If you’re an American looking to move abroad, taxes are no doubt at the top of your mind. While much of the world has higher taxes than the US, there are several low-tax countries that can help you save big on your tax bill.
And thanks to the tax benefits the US offers Americans abroad, living in these countries can often make your taxes even lower than they would be if you had stayed in the US. Best of all, you can do so in a completely above-board way.
Read on for a list of the best tax countries for expats — plus tips on how to lower your US tax bill.
Low-Tax Countries for US Expats in 2025
- Cayman Islands: No personal or corporate taxes.
- UAE: No personal income tax; corporate tax at 9% or 15% for large MNEs.
- Montenegro: Income tax ranges from 0% to 15%, with business incentives.
- Singapore: No tax on foreign income, no capital gains or estate taxes.

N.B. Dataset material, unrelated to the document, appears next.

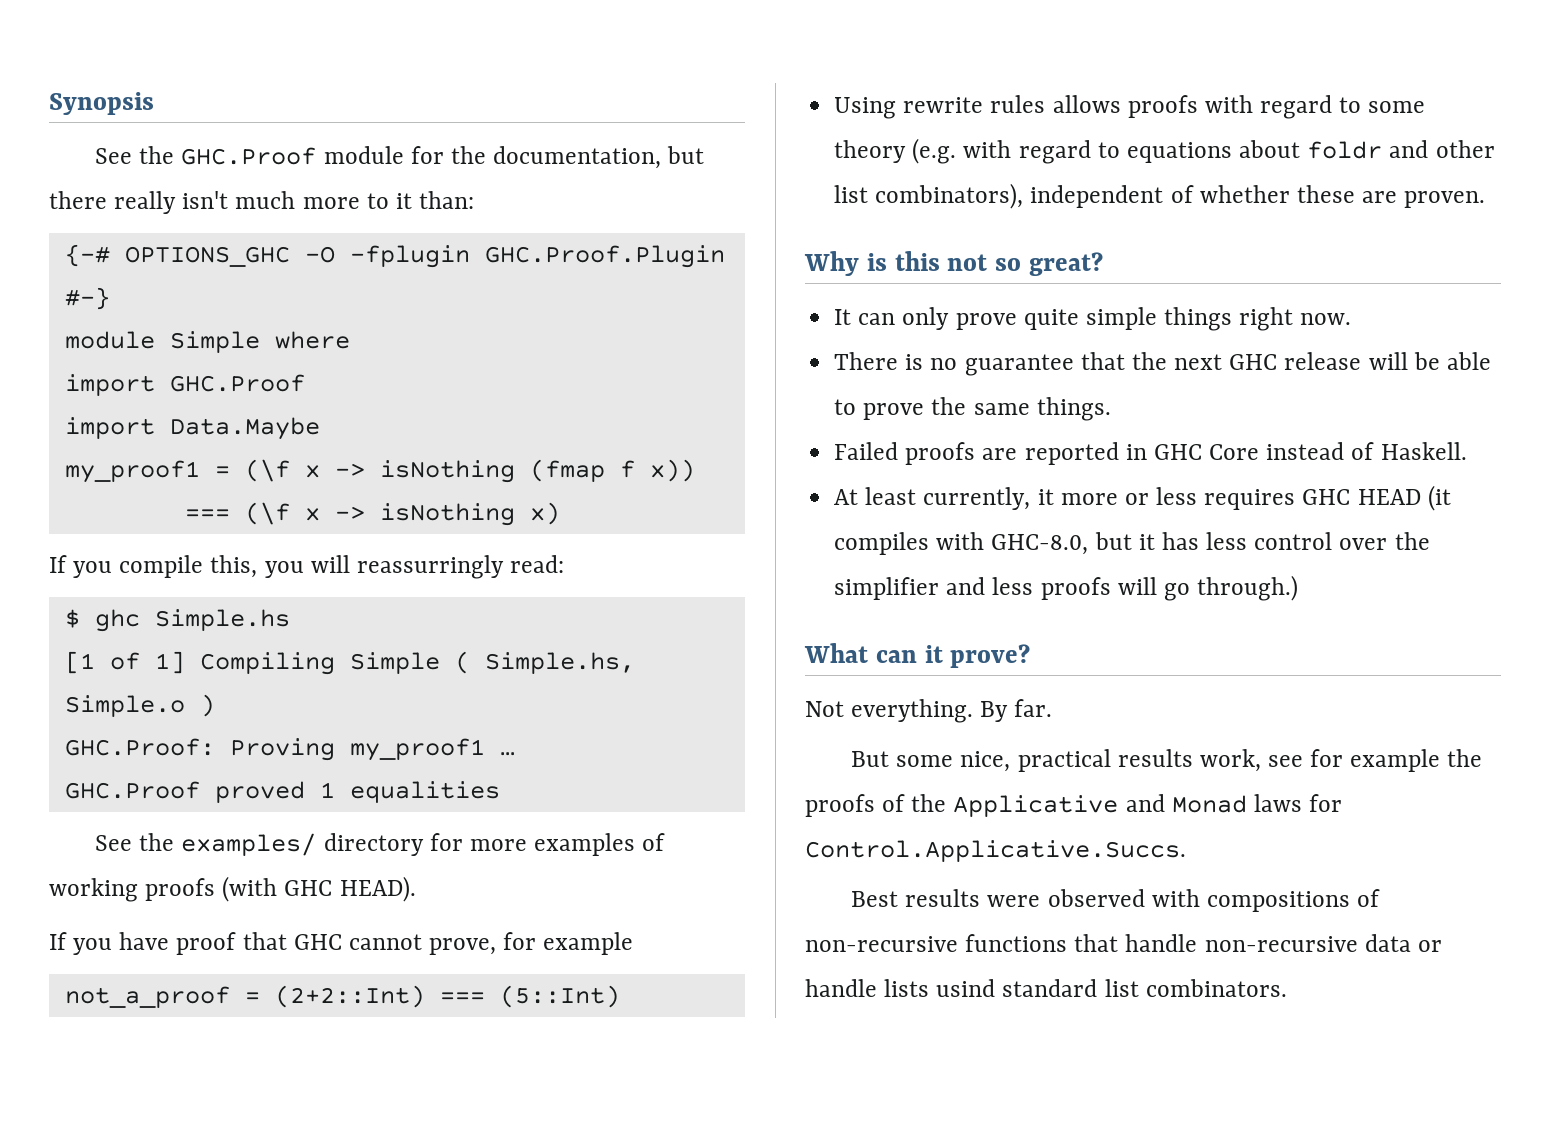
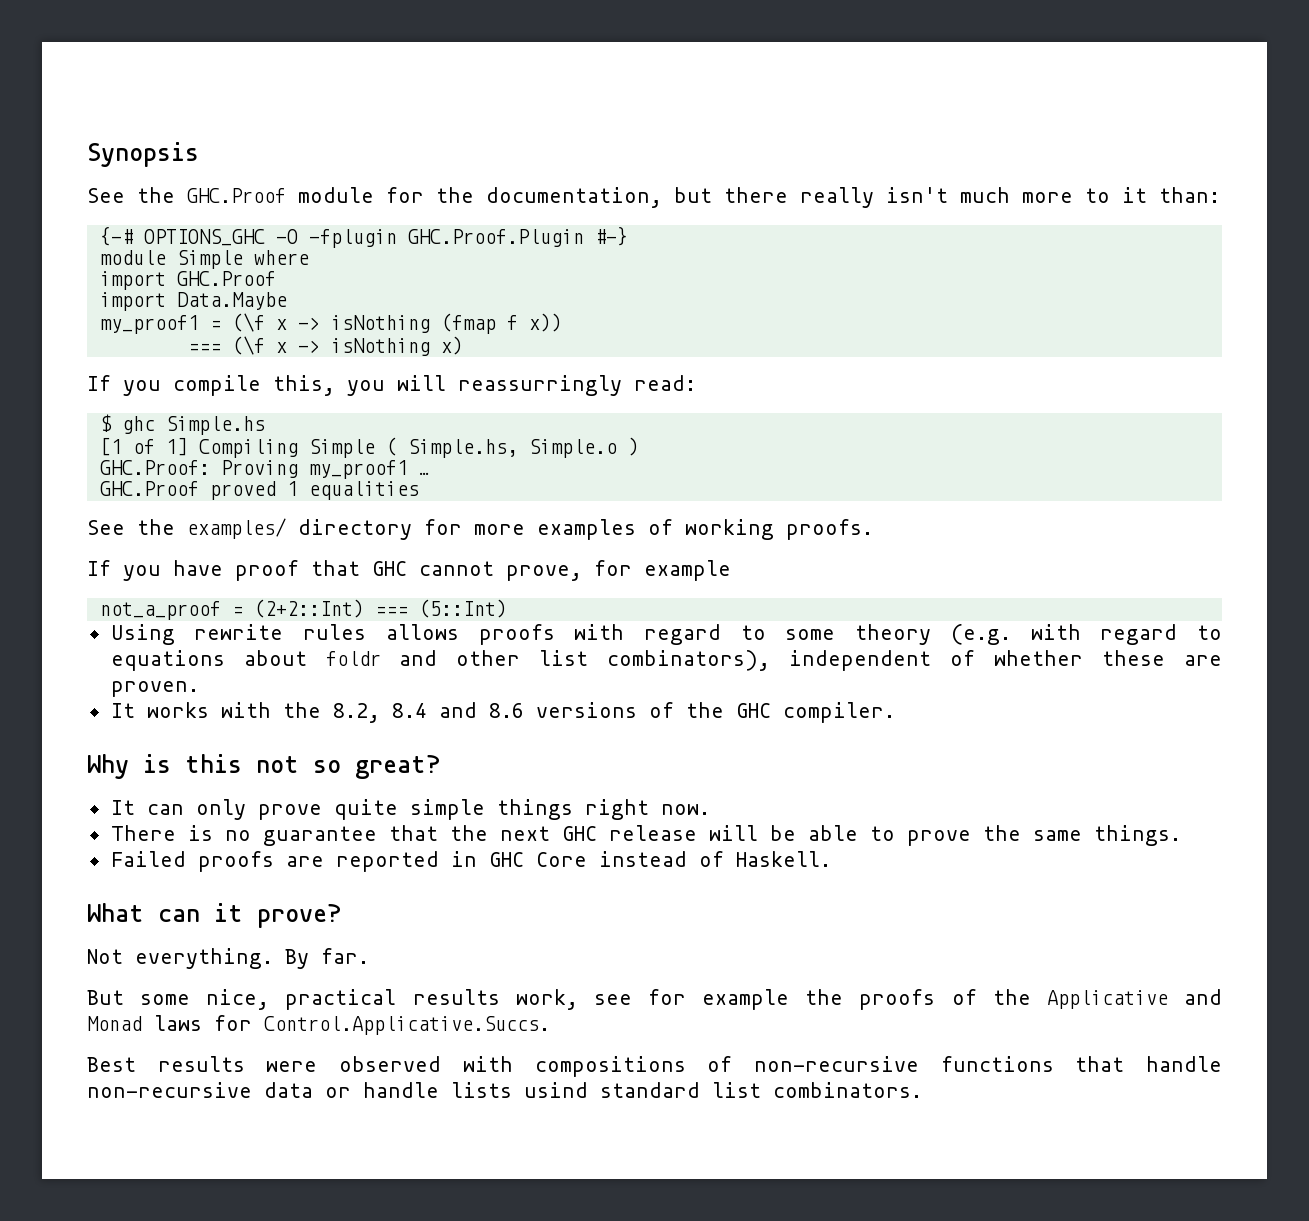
[145,876,416,902] proofs (with GHC HEAD). -> [786,519,873,540] proofs.
(1486, 199) none -> [110,702,895,723] // It works with the 8.2, 8.4 and 8.6 versions of the GHC compiler.
[834,485,1451,511] [834,532,1430,555] [834,575,1299,601] // At least currently, it more or less requires GHC HEAD (it compiles with GHC-8.0, but it has less control over the simplifier and less proofs will go through.) -> (831, 859) none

- Bermuda: No personal income tax; 15% corporate tax for large MNEs in 2025.
1. The Cayman Islands
If you’ve ever researched what country has the lowest taxes, you may already be familiar with the Cayman Islands’ famously favorable tax laws. While regulations have increased slightly to meet international tax cooperation objectives, the Cayman Islands is still among the most tax-friendly nations in the world. And with stunning beaches, a low crime rate, and a generally laid-back pace of life, you may just want to make it your new home.
Individual taxes
- Nonresident tax rate: 0%
- Resident tax rate: 0%
- Tax residence definition: None — as the government doesn’t levy personal income taxes, they don’t have a formal definition of tax residence, either. However, foreign residents can request a tax certificate to comply with foreign tax obligations or obtain foreign tax benefits
On top of having no personal income taxes, the Cayman Islands imposes no capital gains tax, value-added tax/VAT (aka sales tax), annual property taxes, or inheritance/estate/gift taxes. Stamp duty taxes (typically 7.5% on property transactions) are among the few taxes you may encounter as an American in the Cayman Islands.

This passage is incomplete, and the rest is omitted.